Chris Anderson

Researchers Turn to Cloud Computing as Genomic Sequencing Data Threatens to Overwhelm Traditional IT Systems

In early 2007, the cost of sequencing a single human genome was around $10 million, according to data compiled by the National Human Genome Research Institute, and the decreasing cost was roughly following the path predicted by Moore’s Law. This trend implies that the lowering cost of sequencing was directly related to increases in computing power.

But all that changed by late 2007, as a variety of new, high-throughput sequencing methods—referenced today under the catchall phrase “next-generation sequencing” (NGS)—began to replace the Sanger method. Less than four years later, the cost had plummeted to $10,000 amid wide-eyed chatter of the promise of the $1,000 genome. Now, we are nearly there. And not surprisingly, there is a new target—the $100 genome—which is a mere formality according to sequencing heavyweight Illumina, which launched NovaSeq in January, the tool it says will get us there.

Today, NGS has democratized genomic research. It is routinely used by individual pharmaceutical and academic researchers alike, with thousands of researchers worldwide routinely plumbing the depths of the coding regions of DNA in ways barely imaginable 10 years ago. The availability of broad, detailed datasets from this work has also infiltrated the clinic where doctors can now access genomic information to provide more precise care to their patients.
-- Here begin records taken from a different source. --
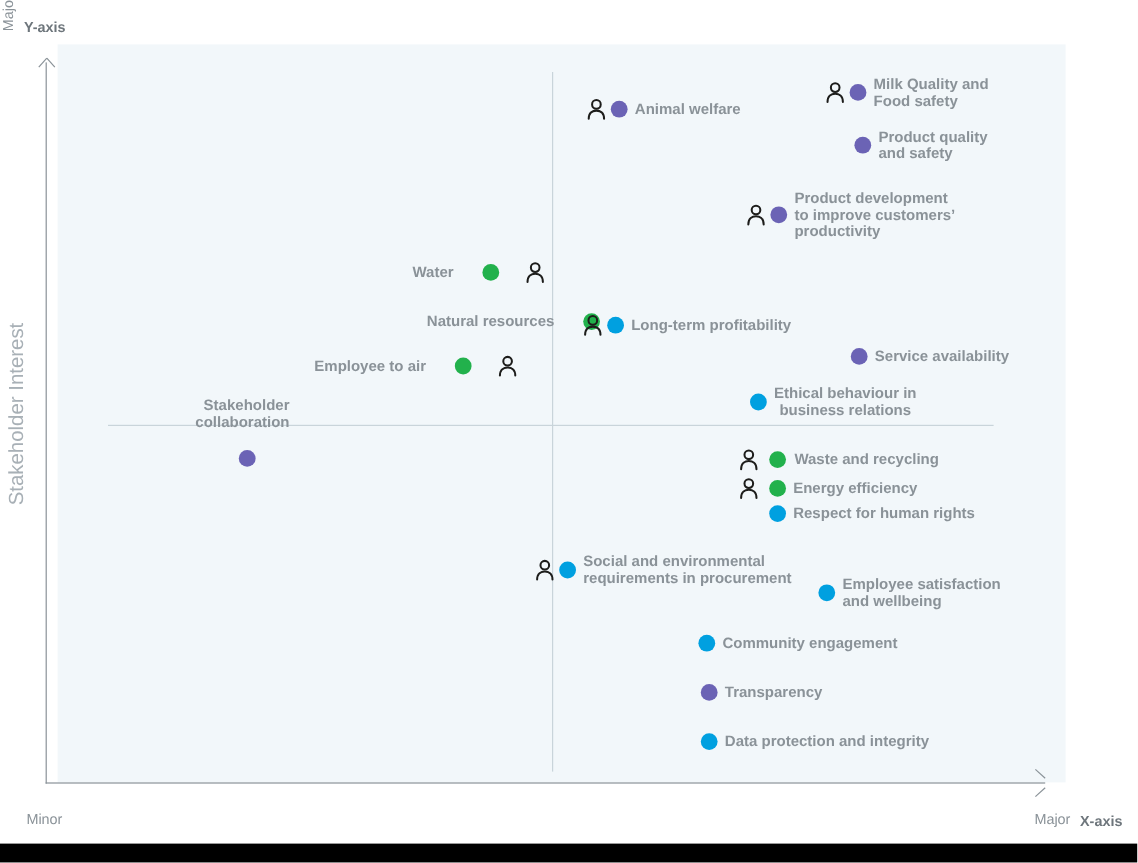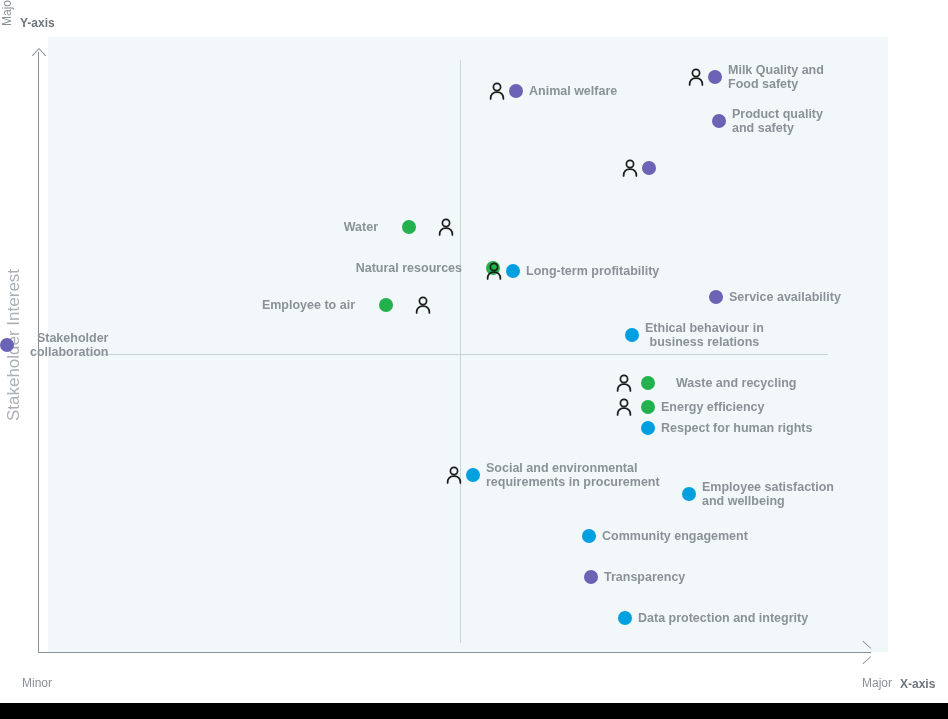--- a/index.html
+++ b/index.html
@@ -223,20 +223,23 @@
         <span class="dot" style="width: 14px; height: 14px; background: rgb(107, 99, 181);"></span>
         <span class="pt-label" style="margin: 0px 0px 0px 6px;">Product quality
 and safety</span>
       </div>
       <div class="pt" style="top: 158px; left: 620px;">
         <svg width="20" height="20" viewBox="0 0 20 20" class="person" style="margin-right: 2px;">
           <circle cx="10" cy="6" r="3.6" fill="none" stroke="#1d1d1b" stroke-width="1.7"></circle>
           <path d="M3.6 18 C3.6 12.8 7 11.2 10 11.2 C13 11.2 16.4 12.8 16.4 18" fill="none" stroke="#1d1d1b" stroke-width="1.7" stroke-linecap="round"></path>
         </svg>
         <span class="dot" style="width: 14px; height: 14px; background: rgb(107, 99, 181);"></span>
+        <span class="pt-label" style="margin: 0px 0px 0px 6px;">Product development
+to improve customers’
+productivity</span>
       </div>
       <div class="pt left-label" style="top: 217px; left: 0px; width: 456px; justify-content: flex-end; flex-direction: row;">
         <span class="pt-label" style="margin: 0px 8px 0px 0px;">Water</span>
         <span class="dot" style="width: 14px; height: 14px; background: rgb(34, 177, 76);"></span>
         <svg width="20" height="20" viewBox="0 0 20 20" class="person" style="margin-left: 4px;">
           <circle cx="10" cy="6" r="3.6" fill="none" stroke="#1d1d1b" stroke-width="1.7"></circle>
           <path d="M3.6 18 C3.6 12.8 7 11.2 10 11.2 C13 11.2 16.4 12.8 16.4 18" fill="none" stroke="#1d1d1b" stroke-width="1.7" stroke-linecap="round"></path>
         </svg>
       </div>
       <div class="pt left-label" style="top: 261px; left: 0px; width: 500px; justify-content: flex-end; flex-direction: row;">
@@ -256,37 +259,37 @@
         <span class="dot" style="width: 14px; height: 14px; background: rgb(34, 177, 76);"></span>
         <svg width="20" height="20" viewBox="0 0 20 20" class="person" style="margin-left: 4px;">
           <circle cx="10" cy="6" r="3.6" fill="none" stroke="#1d1d1b" stroke-width="1.7"></circle>
           <path d="M3.6 18 C3.6 12.8 7 11.2 10 11.2 C13 11.2 16.4 12.8 16.4 18" fill="none" stroke="#1d1d1b" stroke-width="1.7" stroke-linecap="round"></path>
         </svg>
       </div>
       <div class="pt" style="top: 290px; left: 709px;">
         <span class="dot" style="width: 14px; height: 14px; background: rgb(107, 99, 181);"></span>
         <span class="pt-label" style="margin: 0px 0px 0px 6px;">Service availability</span>
       </div>
-      <div class="pt left-label" style="top: 331px; left: 0px; width: 412px; justify-content: flex-end; ">
+      <div class="pt left-label" style="top: 331px; left: 0px; width: 412px; justify-content: flex-end; flex-direction: column;">
         <span class="pt-label" style="margin: 0px 8px 0px 0px;">Stakeholder
 collaboration</span>
         <span class="dot" style="width: 14px; height: 14px; background: rgb(107, 99, 181);"></span>
       </div>
       <div class="pt" style="top: 321px; left: 625px; text-align: center;">
         <span class="dot" style="width: 14px; height: 14px; background: rgb(0, 160, 224);"></span>
         <span class="pt-label" style="margin: 0px 0px 0px 6px;">Ethical behaviour in
 business relations</span>
       </div>
       <div class="pt" style="top: 373px; left: 614px;">
         <svg width="20" height="20" viewBox="0 0 20 20" class="person" style="margin-right: 7px;">
           <circle cx="10" cy="6" r="3.6" fill="none" stroke="#1d1d1b" stroke-width="1.7"></circle>
           <path d="M3.6 18 C3.6 12.8 7 11.2 10 11.2 C13 11.2 16.4 12.8 16.4 18" fill="none" stroke="#1d1d1b" stroke-width="1.7" stroke-linecap="round"></path>
         </svg>
         <span class="dot" style="width: 14px; height: 14px; background: rgb(34, 177, 76);"></span>
-        <span class="pt-label" style="margin: 0px 0px 0px 21px;">Waste and recycling</span>
+        <span class="pt-label" style="margin: 0px 0px 0px 7px;">Waste and recycling</span>
       </div>
       <div class="pt" style="top: 397px; left: 614px;">
         <svg width="20" height="20" viewBox="0 0 20 20" class="person" style="margin-right: 7px;">
           <circle cx="10" cy="6" r="3.6" fill="none" stroke="#1d1d1b" stroke-width="1.7"></circle>
           <path d="M3.6 18 C3.6 12.8 7 11.2 10 11.2 C13 11.2 16.4 12.8 16.4 18" fill="none" stroke="#1d1d1b" stroke-width="1.7" stroke-linecap="round"></path>
         </svg>
         <span class="dot" style="width: 14px; height: 14px; background: rgb(34, 177, 76);"></span>
         <span class="pt-label" style="margin: 0px 0px 0px 6px;">Energy efficiency</span>
       </div>
       <div class="pt" style="top: 421px; left: 641px;">
@@ -308,20 +311,20 @@
 and wellbeing</span>
       </div>
       <div class="pt" style="top: 529px; left: 582px;">
         <span class="dot" style="width: 14px; height: 14px; background: rgb(0, 160, 224);"></span>
         <span class="pt-label" style="margin: 0px 0px 0px 6px;">Community engagement</span>
       </div>
       <div class="pt" style="top: 570px; left: 584px;">
         <span class="dot" style="width: 14px; height: 14px; background: rgb(107, 99, 181);"></span>
         <span class="pt-label" style="margin: 0px 0px 0px 6px;">Transparency</span>
       </div>
-      <div class="pt" style="top: 611px; left: 584px; margin-left: 34px;">
+      <div class="pt" style="top: 611px; left: 584px;">
         <span class="dot" style="width: 14px; height: 14px; background: rgb(0, 160, 224);"></span>
         <span class="pt-label" style="margin: 0px 0px 0px 6px;">Data protection and integrity</span>
       </div>
     </div>
 
   <div class="bottom-band"></div>
 </div>
 
 </body></html>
But as the costs of sequencing have plummeted, the volume of generated sequencing data has concomitantly exploded, presenting challenges in how to store and effectively analyze the growing mountain of genomic data.

According to Bryan Spielman, EVP of strategy and corporate development with biomedical data analysis company Seven Bridges, the pace of change has made even significant infrastructure investments in on-premises computing capacity inadequate. To provide a sense of the scale of data being generated, Spielman notes that the genomic data of 11,000 people currently housed in The Cancer Genome Atlas (NIH-funded) weighs in at more than 1.5 petabytes.

“I was speaking with someone at a top-five pharma company, and 1.5 petabytes is 50% of the storage capacity of their own, on-premises, high-performance computing cluster,” he says. 

In an era when a major undertaking in the U.K. promises to sequence 100,000 genomes and there are both public and private projects that aim to sequence 1 million genomes, it becomes clear that new thinking and strategies for how to manage and leverage the data are needed.

Into the Cloud

As the cost of sequencing has dropped and adoption continues to grow, the move to cloud computing was almost a necessity for the most active sequencing operations. In testimony to the U.S. Congress in the summer of 2014, human genome pioneer J. Craig Venter cited two major developments that had allowed him to start his precision medicine company Human Longevity: the cost of sequencing passing an affordability threshold, and the ability to move the sequencing data it generated to the cloud.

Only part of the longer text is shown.